─── Record extracts ───

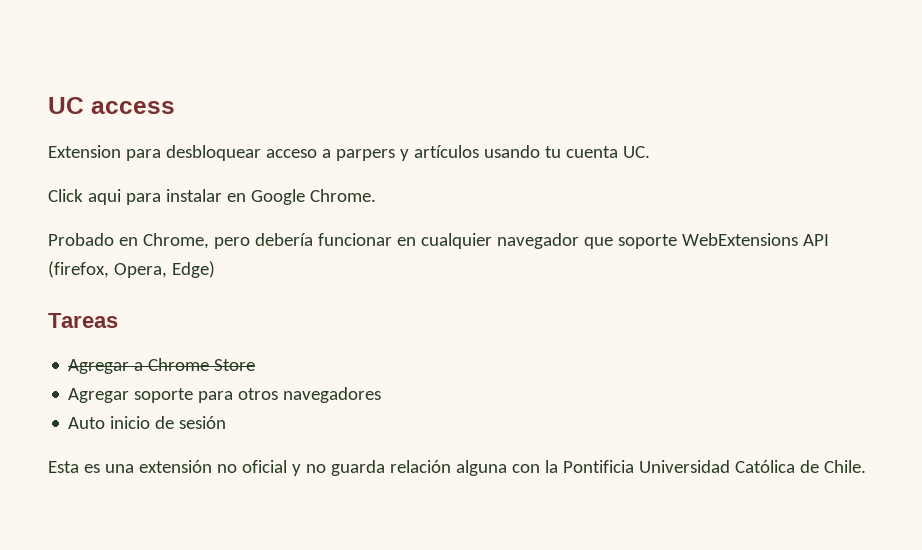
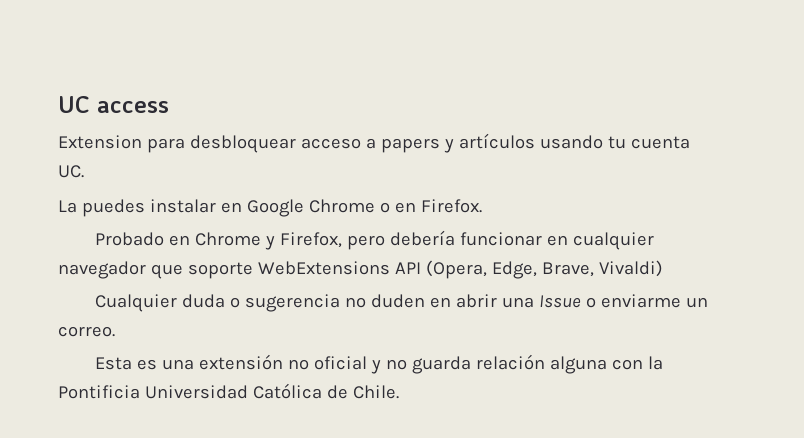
[335,149,395,161] parpers -> [380,138,440,153] papers
[48,189,376,205] Click aqui para instalar en Google Chrome. -> [58,199,482,217] La puedes instalar en Google Chrome o en Firefox.
[142,233,209,249] Chrome, -> [194,232,342,250] Chrome y Firefox,
[48,261,215,278] [48,313,118,328] [68,358,256,374] [68,387,382,403] [68,416,227,429] (firefox, Opera, Edge) // Tareas // Agregar a Chrome Store // Agregar soporte para otros navegadores // Auto inicio de sesión -> [425,260,663,279] [94,294,708,312] [58,326,115,337] (Opera, Edge, Brave, Vivaldi) // Cualquier duda o sugerencia no duden en abrir una Issue o enviarme un correo.

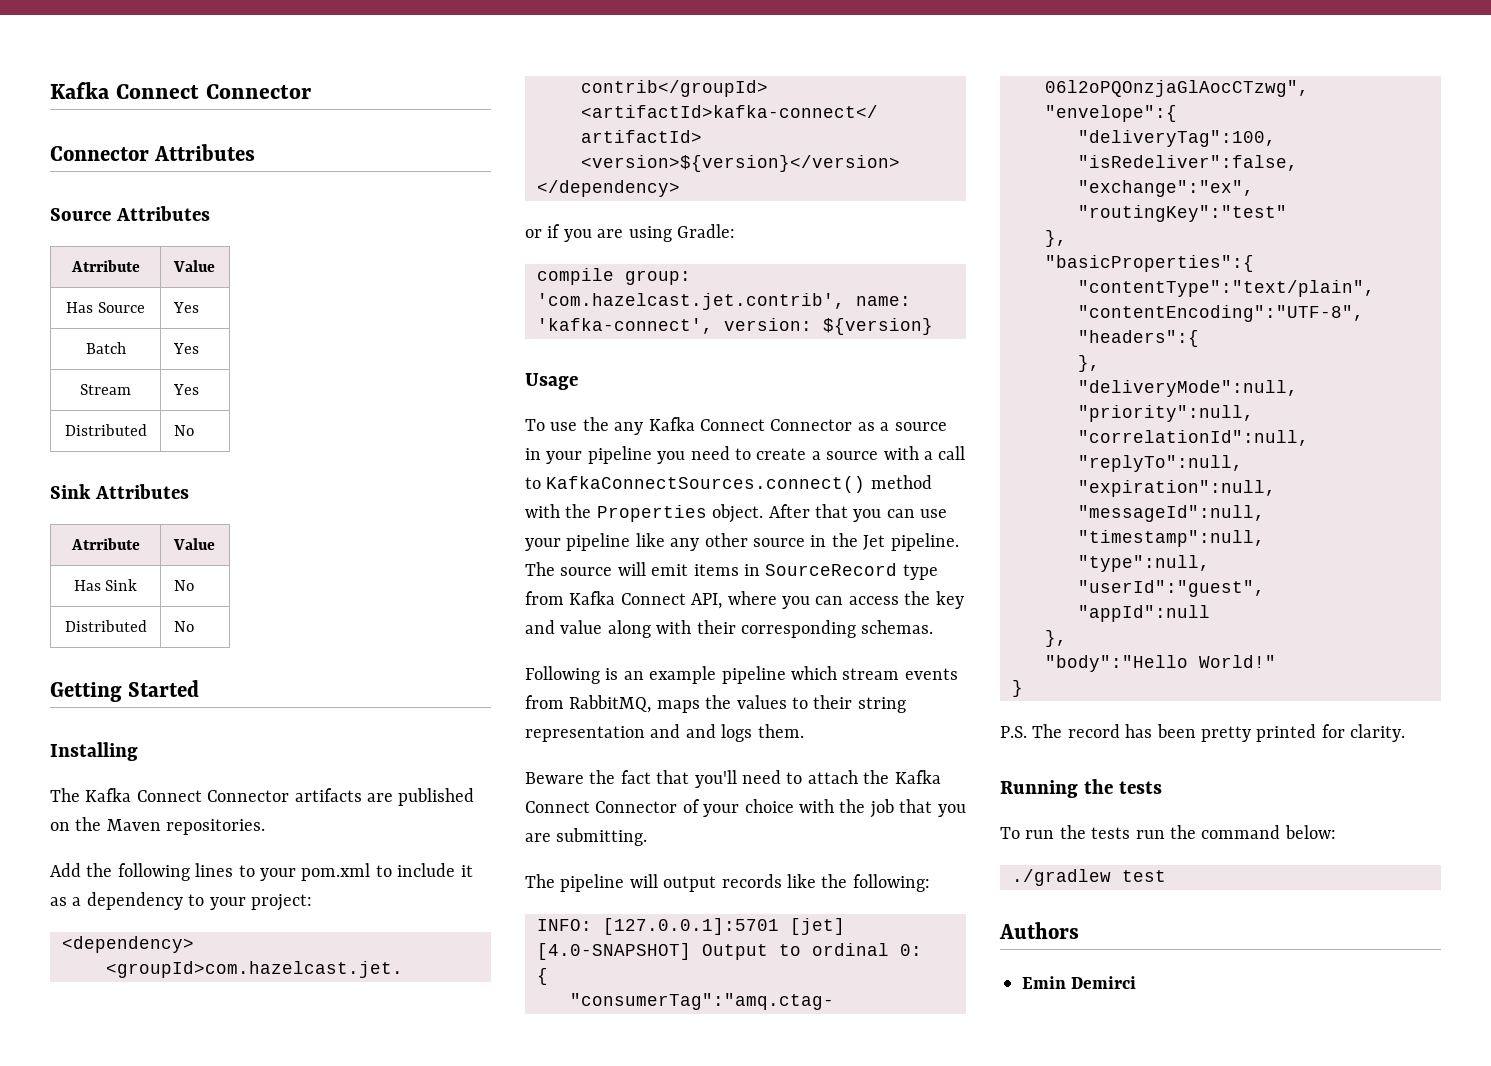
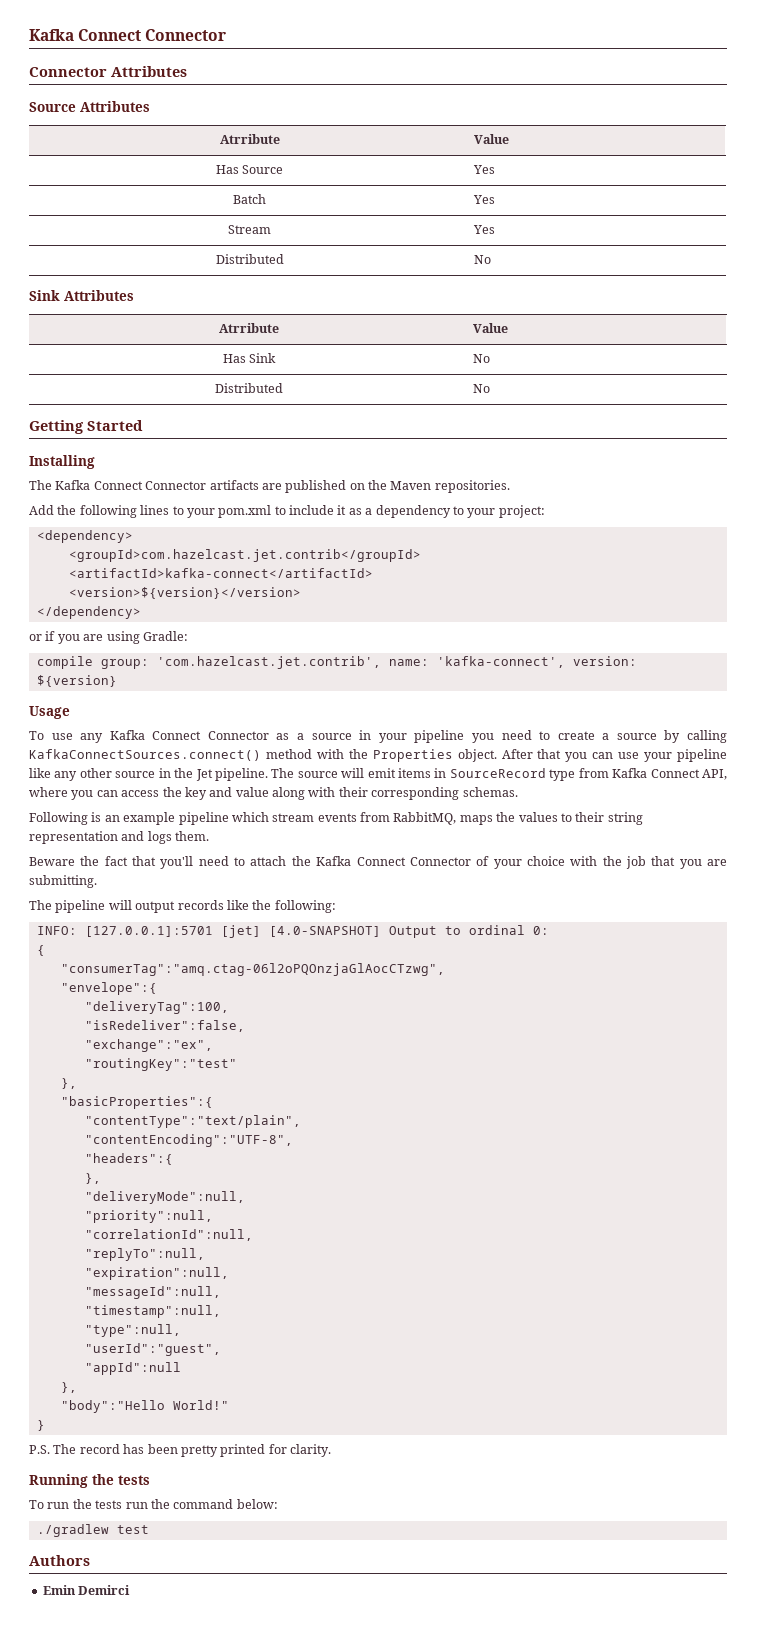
[582,417,609,431] the -> (73, 736) none
[883,446,966,460] [525,477,541,489] with a call to -> [664,730,727,743] by calling
[685,724,716,738] and -> (145, 836) none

───

#### What is required:
Leave out the images and copy all remaining data word for word.

#### Response:
[335,149,395,161] parpers -> [380,138,440,153] papers
[48,189,376,205] Click aqui para instalar en Google Chrome. -> [58,199,482,217] La puedes instalar en Google Chrome o en Firefox.
[142,233,209,249] Chrome, -> [194,232,342,250] Chrome y Firefox,
[48,261,215,278] [48,313,118,328] [68,358,256,374] [68,387,382,403] [68,416,227,429] (firefox, Opera, Edge) // Tareas // Agregar a Chrome Store // Agregar soporte para otros navegadores // Auto inicio de sesión -> [425,260,663,279] [94,294,708,312] [58,326,115,337] (Opera, Edge, Brave, Vivaldi) // Cualquier duda o sugerencia no duden en abrir una Issue o enviarme un correo.

[582,417,609,431] the -> (73, 736) none
[883,446,966,460] [525,477,541,489] with a call to -> [664,730,727,743] by calling
[685,724,716,738] and -> (145, 836) none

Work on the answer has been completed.